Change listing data
=======
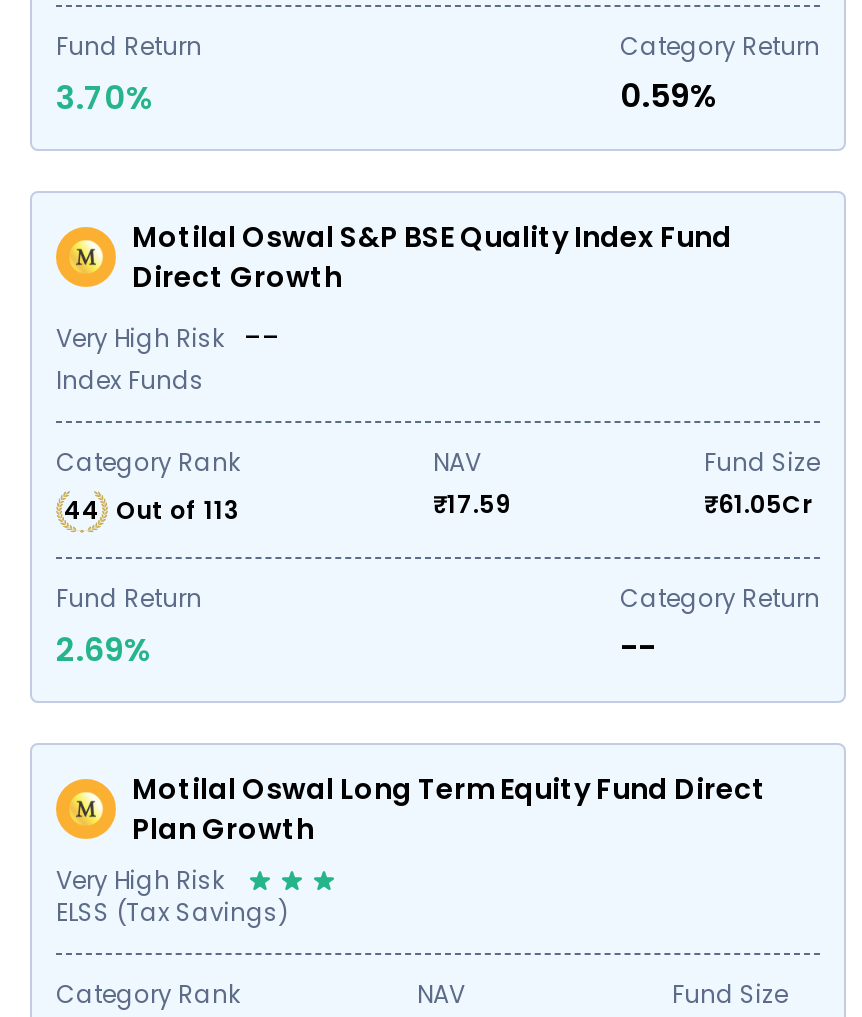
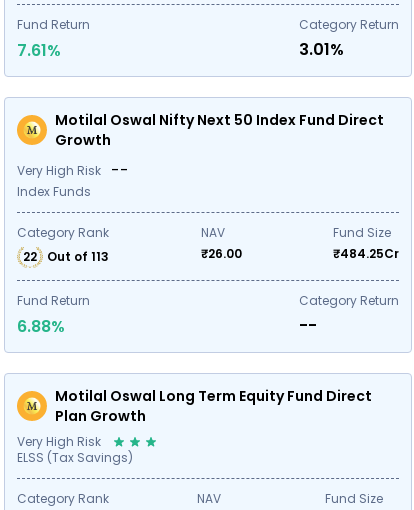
- 3.70%
+ 7.61%

- 0.59%
+ 3.01%

- Motilal Oswal S&P BSE Quality Index Fund
- Direct Growth
+ Motilal Oswal Nifty Next 50 Index Fund Direct
+ Growth

- 44 Out of 113
+ 22 Out of 113

- ₹17.59
+ ₹26.00

- ₹61.05Cr
+ ₹484.25Cr

- 2.69%
+ 6.88%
=======
Exercise
The images are to be left out; every line above should be set down exactly.

Task output
- 3.70%
+ 7.61%

- 0.59%
+ 3.01%

- Motilal Oswal S&P BSE Quality Index Fund
- Direct Growth
+ Motilal Oswal Nifty Next 50 Index Fund Direct
+ Growth

- 44 Out of 113
+ 22 Out of 113

- ₹17.59
+ ₹26.00

- ₹61.05Cr
+ ₹484.25Cr

- 2.69%
+ 6.88%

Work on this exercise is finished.